Mary (1750-1826) and Margaret (1752-1820) Gainsborough had difficult lives. As daughters of a fashionable painter they had access to high society – even to the court – but they were never going to be accepted by it. As they grew up, they came to be regarded as unmarriageable. When Mary did marry, it was to a temperamental oboeist. It didn’t last. Mary and Margaret later lived together; Mary descended into mental illness.
This painting is almost unbearably touching and lyrical. It has the light of a summer evening, the spontaneity of childhood itself. Seen from a distance down a hall at the National Gallery, Gainsborough’s daughters move dramatically through space, levitated as if by a magic carpet.
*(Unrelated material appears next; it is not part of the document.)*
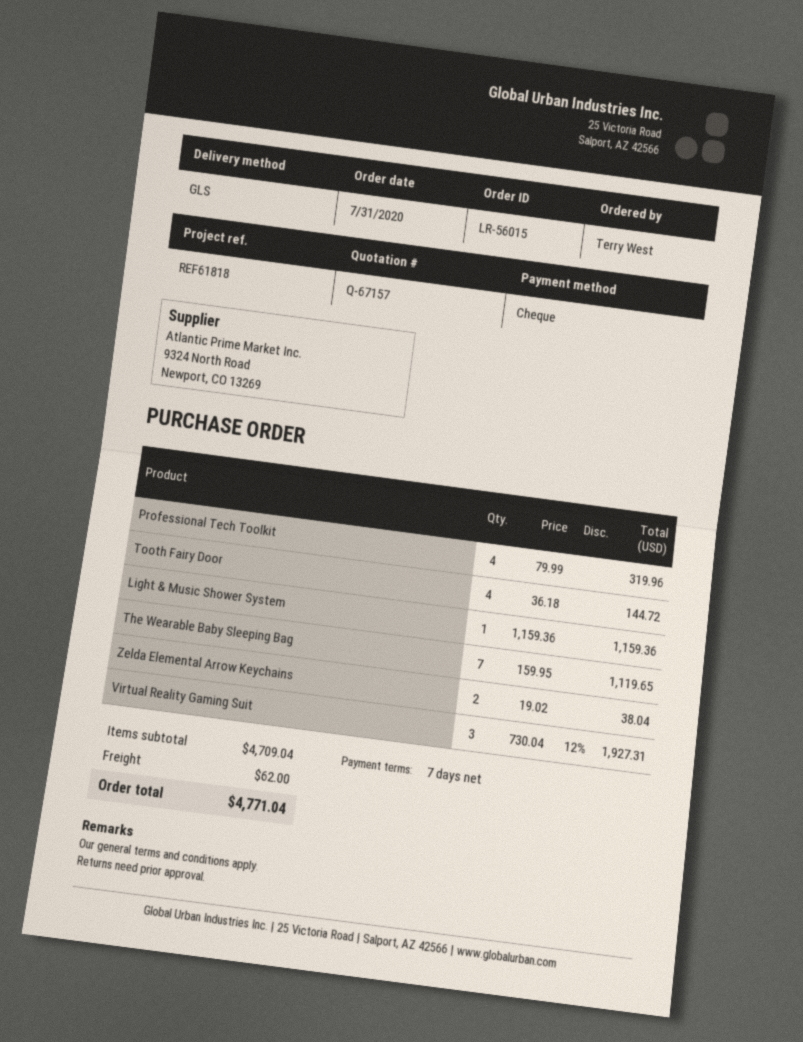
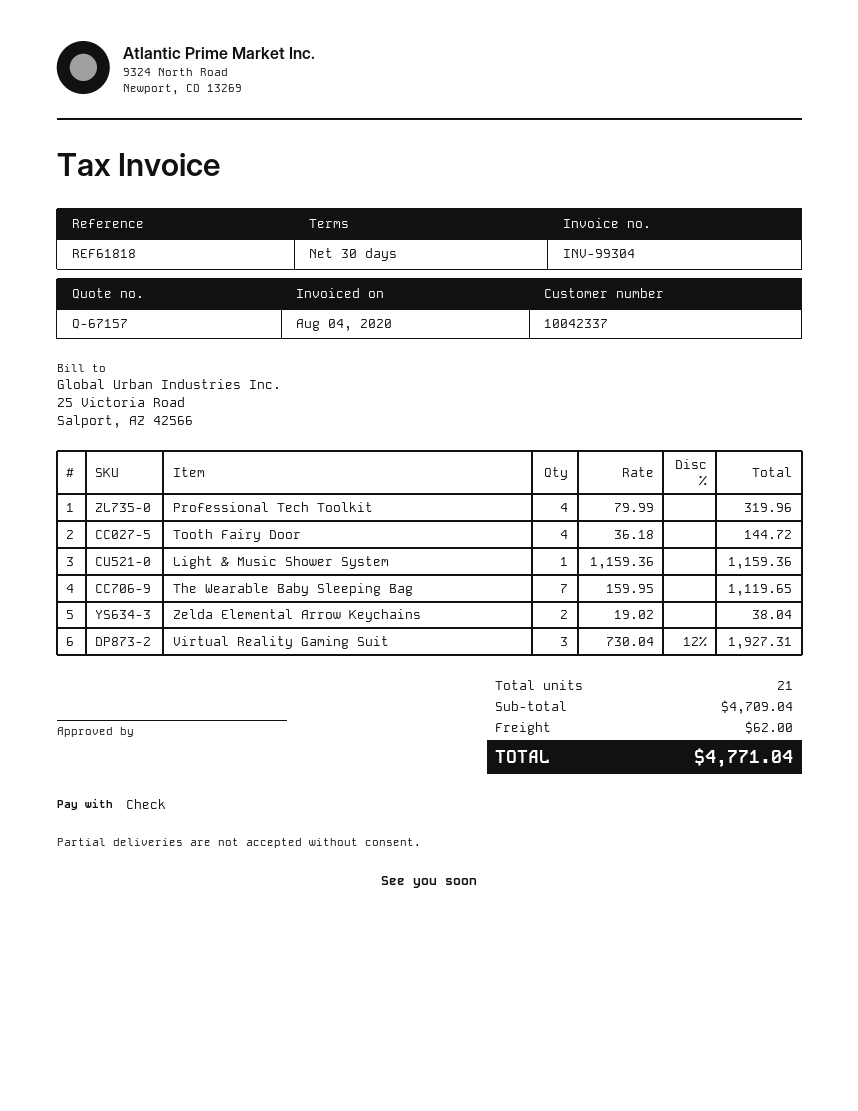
payment terms: 7 days -> 30 days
This moment of childhood is an enchanted theatre. The bright light on the children’s faces lifts them out of a darker background like stage lighting. They have slipped, in the eyes of their doting father, out of the garden and into fairyland. Gainsborough enfolds his daughters in a folkloric woodland, where it’s getting dark, but they are illuminated by his looking.
The woods might get menacing later, though, and the delicate creature they are trying to catch might be the flimsy moment of their own infancy fluttering away as they reach out for it. The point is emphasised by the way that, holding hands in silver and gold dresses, they themselves resemble the silken wings of a butterfly.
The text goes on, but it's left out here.